Читать «Грация и Абсолют» онлайн - страница 26

Игорь Гергенрёдер

Можов блаженствовал взатяжку. Родители ежемесячно высылали сумму на его содержание, он получал стипендию. У отца, который заставил себя сделать выводы и помягчел, не приходилось теперь просить денег, он каждое первое число отправлял сыну двадцатку «на карманные расходы». Григорий Федотович позволял Виктору катать на «победе» девушек и иной раз вдвоём с подругой поужинать на даче и заночевать, что бывало так кстати, пока не прижали холода.

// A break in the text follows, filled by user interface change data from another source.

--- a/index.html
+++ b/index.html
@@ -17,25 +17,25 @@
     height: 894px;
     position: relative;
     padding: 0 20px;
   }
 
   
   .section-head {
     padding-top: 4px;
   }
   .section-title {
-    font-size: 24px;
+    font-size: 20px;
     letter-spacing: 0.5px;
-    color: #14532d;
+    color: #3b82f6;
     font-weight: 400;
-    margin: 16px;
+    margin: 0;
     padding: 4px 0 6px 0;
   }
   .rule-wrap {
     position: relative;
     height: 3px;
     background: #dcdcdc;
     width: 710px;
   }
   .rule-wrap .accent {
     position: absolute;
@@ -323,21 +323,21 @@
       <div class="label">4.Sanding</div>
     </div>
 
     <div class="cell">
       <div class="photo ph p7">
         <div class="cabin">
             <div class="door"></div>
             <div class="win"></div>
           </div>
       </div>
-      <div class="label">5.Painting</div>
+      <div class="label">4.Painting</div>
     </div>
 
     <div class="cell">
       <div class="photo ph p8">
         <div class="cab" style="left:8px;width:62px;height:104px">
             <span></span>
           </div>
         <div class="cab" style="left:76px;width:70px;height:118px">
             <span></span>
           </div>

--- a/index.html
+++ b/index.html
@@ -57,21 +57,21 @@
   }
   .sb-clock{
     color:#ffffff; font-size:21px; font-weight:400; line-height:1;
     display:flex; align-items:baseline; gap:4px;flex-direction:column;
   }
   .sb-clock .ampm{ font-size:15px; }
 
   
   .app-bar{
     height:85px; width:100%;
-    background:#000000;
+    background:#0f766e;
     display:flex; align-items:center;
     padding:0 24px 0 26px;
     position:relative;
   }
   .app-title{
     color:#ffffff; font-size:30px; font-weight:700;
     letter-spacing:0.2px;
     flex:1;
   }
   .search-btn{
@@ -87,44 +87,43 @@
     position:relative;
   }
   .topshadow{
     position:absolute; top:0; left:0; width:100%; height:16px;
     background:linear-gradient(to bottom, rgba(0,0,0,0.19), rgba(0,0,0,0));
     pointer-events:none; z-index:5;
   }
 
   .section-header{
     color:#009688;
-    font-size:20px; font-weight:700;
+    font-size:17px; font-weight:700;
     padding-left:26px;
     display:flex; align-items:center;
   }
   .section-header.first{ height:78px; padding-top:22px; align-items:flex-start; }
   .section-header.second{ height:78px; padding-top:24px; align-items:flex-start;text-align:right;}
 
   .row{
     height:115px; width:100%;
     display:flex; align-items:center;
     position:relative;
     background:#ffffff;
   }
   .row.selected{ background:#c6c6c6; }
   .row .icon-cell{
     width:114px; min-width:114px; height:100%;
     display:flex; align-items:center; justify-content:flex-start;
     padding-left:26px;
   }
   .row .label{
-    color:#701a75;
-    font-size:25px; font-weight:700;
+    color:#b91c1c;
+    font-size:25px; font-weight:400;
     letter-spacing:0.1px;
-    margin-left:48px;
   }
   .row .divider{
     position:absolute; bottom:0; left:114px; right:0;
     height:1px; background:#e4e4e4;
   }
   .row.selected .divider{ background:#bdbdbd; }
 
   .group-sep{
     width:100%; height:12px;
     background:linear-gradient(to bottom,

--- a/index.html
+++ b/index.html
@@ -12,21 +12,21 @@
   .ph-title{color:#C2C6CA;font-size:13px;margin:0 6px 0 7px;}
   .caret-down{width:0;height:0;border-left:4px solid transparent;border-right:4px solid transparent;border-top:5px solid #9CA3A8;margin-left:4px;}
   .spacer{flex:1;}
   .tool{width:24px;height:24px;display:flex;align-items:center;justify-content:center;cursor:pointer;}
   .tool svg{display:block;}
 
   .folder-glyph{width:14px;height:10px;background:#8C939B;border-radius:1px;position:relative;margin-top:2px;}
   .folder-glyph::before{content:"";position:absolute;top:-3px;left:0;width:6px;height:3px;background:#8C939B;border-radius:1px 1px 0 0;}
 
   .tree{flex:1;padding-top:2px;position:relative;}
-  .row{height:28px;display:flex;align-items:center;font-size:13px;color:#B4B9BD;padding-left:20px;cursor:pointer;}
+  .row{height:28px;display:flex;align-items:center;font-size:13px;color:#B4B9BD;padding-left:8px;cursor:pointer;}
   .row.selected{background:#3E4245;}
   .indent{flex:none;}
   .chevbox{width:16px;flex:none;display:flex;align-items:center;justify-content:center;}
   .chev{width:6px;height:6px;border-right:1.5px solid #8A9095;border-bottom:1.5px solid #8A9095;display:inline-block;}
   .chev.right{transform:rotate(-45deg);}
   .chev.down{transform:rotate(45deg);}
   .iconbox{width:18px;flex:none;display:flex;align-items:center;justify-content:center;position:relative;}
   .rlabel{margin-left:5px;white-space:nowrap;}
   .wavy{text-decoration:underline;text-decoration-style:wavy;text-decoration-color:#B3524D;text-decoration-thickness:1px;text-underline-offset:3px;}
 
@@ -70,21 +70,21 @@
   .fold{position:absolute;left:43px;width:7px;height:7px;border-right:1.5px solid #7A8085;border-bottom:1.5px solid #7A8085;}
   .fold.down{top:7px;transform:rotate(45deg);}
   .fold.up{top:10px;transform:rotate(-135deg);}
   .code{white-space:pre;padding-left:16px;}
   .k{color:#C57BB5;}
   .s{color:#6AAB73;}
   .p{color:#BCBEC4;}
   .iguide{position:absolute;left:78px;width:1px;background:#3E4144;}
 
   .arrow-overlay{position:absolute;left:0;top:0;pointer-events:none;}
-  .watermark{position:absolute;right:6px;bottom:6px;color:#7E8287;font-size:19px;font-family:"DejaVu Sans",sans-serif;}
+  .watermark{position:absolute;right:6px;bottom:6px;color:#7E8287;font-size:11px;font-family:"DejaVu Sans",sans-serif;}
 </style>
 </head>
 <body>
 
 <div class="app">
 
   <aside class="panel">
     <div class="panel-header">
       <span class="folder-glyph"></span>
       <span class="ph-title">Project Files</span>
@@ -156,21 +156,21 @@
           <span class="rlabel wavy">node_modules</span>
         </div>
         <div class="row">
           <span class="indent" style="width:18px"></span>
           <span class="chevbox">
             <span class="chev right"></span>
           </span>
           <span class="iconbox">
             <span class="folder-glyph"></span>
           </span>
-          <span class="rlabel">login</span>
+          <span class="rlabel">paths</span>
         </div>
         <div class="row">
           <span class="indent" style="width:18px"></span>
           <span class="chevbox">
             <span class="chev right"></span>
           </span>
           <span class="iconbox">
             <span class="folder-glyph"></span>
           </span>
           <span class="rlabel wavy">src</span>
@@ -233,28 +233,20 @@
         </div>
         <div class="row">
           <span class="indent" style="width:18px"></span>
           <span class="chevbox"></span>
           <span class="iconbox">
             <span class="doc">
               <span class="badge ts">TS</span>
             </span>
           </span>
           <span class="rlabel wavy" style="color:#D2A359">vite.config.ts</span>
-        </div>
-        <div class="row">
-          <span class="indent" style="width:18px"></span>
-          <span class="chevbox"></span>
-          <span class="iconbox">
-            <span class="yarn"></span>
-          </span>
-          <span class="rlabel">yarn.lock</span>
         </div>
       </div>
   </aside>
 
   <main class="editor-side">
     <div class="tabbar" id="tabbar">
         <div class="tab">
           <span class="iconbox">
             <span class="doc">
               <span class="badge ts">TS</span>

Выдалась поистине счастливая полоса жизни. Можов, не слишком отлынивая от учёбы, выжал из своих способностей необходимое и сдал зимнюю сессию на «хорошо» и «отлично». Отец увидел малого в свете воскресших надежд и решил укрепить его на «волевой стезе». Настоял, чтобы сын провёл каникулы «по-спартански – в мужественной обстановке гор». Виктор был включён в группу лыжников, и ему из сурово-романтической дали улыбнулась Черкесия.

19

Уносимый скорым поездом Можов чувствовал себя похожим на лист, которому объясняется в любви могучая воздушная струя. Он постаивал в коридоре купейного вагона в нарастающей тоске по взмаху крыльями свободы. А поезд, проехав станцию Волгоград, никак не мог проехать длинный змеевидный город, незамёрзшая река тянулась и тянулась. За тёмно-серой Волгой немного возвышался коричневатый, местами побелённый снегом берег, а выше всевластвовало небо сизо-железного цвета.

Душа малого молила об отдохновении. Покашляв, он сказал руководителю группы, как в сортире выворачивала рвота и ноги подкашиваются: видимо, отравился варёным мясом в топлёном сале, которое продают в банках бабки на перроне. Руководитель, не любивший Можова как навязанного «по блату», догадался и, маскируя радость пренебрежением, спросил:

– Где сойдёшь?

Так и подмыло подразнить спортсмена.

– Может, обойдётся...

Сошёл в пятом часу вечера на станции Тихорецкая. За перроном высились пирамидальные тополя с дождевыми каплями на голых ветвях, снега нигде ни следа, температура плюсовая, голуби купаются в лужах. И это – в последней декаде января, в самый разгул морозов в «сердцевинной России».

Чуть в стороне от здания вокзала смирно переносили малолюдье гниловатые столы базарчика. Пора не ранняя, и Виктор спрашивал себя, не припозднился ли он с желанием проверить свою догадливость, что связывала базар с домашним вином, предлагаемым на разлив. С чемоданом в руке он приблизился к торговому рядку и, увидев полиэтиленовую канистру, сделал приятное торговке, томящейся под открытым небом:

– Не нальёшь, мать, стакашек?

– И налью, молодой человек, и налью...

Мутновато-красное вино показалось подкисленной водичкой, но оно омыло представления о сладких вещах. В то время как тётка уговаривала его купить и пирожок, он ухватился мыслью за всё то, чего поднабрался в ресторане гостиницы у Риммы Сергеевны, где деляги, приезжавшие отовсюду, не всегда безмолвствовали в подпитии, да и сама директриса не могла не просветить настырного молодого друга насчёт способов заработать.